Uganda Confirms Ebola Outbreak After Recording First Casualty


The World Health Organization and the government of Uganda have announced an Ebola outbreak following the death of one patient in the Mubende District of the country.

The confirmed case, a 24-year-old man, passed away on Monday, days after contracting a rare Sudan strain of the virus, the government and the World Health Organization (WHO) said.

This is the first case of the Sudan strain in Uganda since its last appearance in 2012 in the Kibaale district, western Uganda. A death toll of 17 was reported in July and August 2012, with a total of 24 probable and confirmed cases recorded, of which 11 were laboratory confirmed by the Uganda Virus Research Institute in Entebbe in that same year.

Case fatality rates of the Sudan virus have varied from 41%to 100% in past outbreaks, the global health agency added.

There are currently eight suspected cases receiving care in a health facility, the WHO’s Africa office said in a statement, adding that it was helping Uganda’s health authorities with their investigation and deploying staff to the affected area.

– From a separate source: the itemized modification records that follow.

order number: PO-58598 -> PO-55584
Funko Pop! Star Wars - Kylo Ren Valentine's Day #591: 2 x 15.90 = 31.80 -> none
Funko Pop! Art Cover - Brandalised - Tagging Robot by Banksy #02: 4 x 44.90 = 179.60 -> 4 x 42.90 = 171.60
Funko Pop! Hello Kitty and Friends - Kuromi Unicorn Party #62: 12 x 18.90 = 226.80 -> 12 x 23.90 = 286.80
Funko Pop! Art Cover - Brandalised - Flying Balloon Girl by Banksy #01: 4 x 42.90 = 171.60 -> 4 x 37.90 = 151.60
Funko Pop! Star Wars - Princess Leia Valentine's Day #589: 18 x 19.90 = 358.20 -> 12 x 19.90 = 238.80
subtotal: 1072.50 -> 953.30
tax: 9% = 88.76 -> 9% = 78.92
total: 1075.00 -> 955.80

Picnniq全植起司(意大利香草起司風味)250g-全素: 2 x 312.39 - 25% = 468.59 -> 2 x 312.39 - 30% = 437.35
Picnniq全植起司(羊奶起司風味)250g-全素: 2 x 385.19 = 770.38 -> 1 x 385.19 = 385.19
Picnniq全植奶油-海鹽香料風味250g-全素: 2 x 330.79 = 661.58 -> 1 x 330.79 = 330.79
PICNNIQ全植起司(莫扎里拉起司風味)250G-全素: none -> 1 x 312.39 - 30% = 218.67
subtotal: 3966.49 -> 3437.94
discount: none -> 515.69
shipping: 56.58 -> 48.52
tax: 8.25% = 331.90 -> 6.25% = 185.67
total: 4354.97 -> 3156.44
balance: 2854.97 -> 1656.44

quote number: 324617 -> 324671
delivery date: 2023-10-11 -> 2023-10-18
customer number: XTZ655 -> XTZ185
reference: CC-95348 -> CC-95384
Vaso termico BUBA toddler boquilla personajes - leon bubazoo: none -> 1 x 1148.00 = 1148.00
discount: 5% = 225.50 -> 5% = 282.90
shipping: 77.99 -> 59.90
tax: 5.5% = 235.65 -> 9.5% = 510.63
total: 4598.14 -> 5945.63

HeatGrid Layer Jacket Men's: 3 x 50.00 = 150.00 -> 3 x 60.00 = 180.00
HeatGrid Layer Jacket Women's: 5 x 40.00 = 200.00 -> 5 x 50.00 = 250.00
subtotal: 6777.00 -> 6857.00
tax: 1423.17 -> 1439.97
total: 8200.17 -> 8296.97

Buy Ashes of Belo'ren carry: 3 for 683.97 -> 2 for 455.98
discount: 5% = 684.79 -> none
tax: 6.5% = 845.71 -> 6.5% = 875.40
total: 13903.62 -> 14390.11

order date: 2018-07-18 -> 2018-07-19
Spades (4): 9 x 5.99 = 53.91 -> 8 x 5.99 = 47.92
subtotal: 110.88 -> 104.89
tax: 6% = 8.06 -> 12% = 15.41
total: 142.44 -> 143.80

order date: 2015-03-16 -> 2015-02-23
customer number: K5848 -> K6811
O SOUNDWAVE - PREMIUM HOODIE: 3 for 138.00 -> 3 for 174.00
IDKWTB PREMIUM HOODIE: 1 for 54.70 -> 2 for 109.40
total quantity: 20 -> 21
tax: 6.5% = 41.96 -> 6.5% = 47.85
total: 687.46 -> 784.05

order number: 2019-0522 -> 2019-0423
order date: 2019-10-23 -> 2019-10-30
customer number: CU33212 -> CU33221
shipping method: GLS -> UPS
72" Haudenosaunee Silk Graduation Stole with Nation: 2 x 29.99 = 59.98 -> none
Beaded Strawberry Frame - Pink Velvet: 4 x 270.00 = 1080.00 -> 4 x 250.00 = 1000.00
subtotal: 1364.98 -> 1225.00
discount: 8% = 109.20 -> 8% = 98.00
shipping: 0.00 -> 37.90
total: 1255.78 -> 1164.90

The government has shared that the treatment course could likely be the Ervebo vaccine had been highly effective in controlling the spread of Ebola in recent outbreaks in the Democratic Republic of the Congo (DRC) and elsewhere but that this vaccine had only been approved to protect against the Zaire strain.

First identified in 1976 in the DRC (then Zaire), the virus, whose natural host is the bat, has since set off a series of epidemics in Africa, killing some 15,000 people.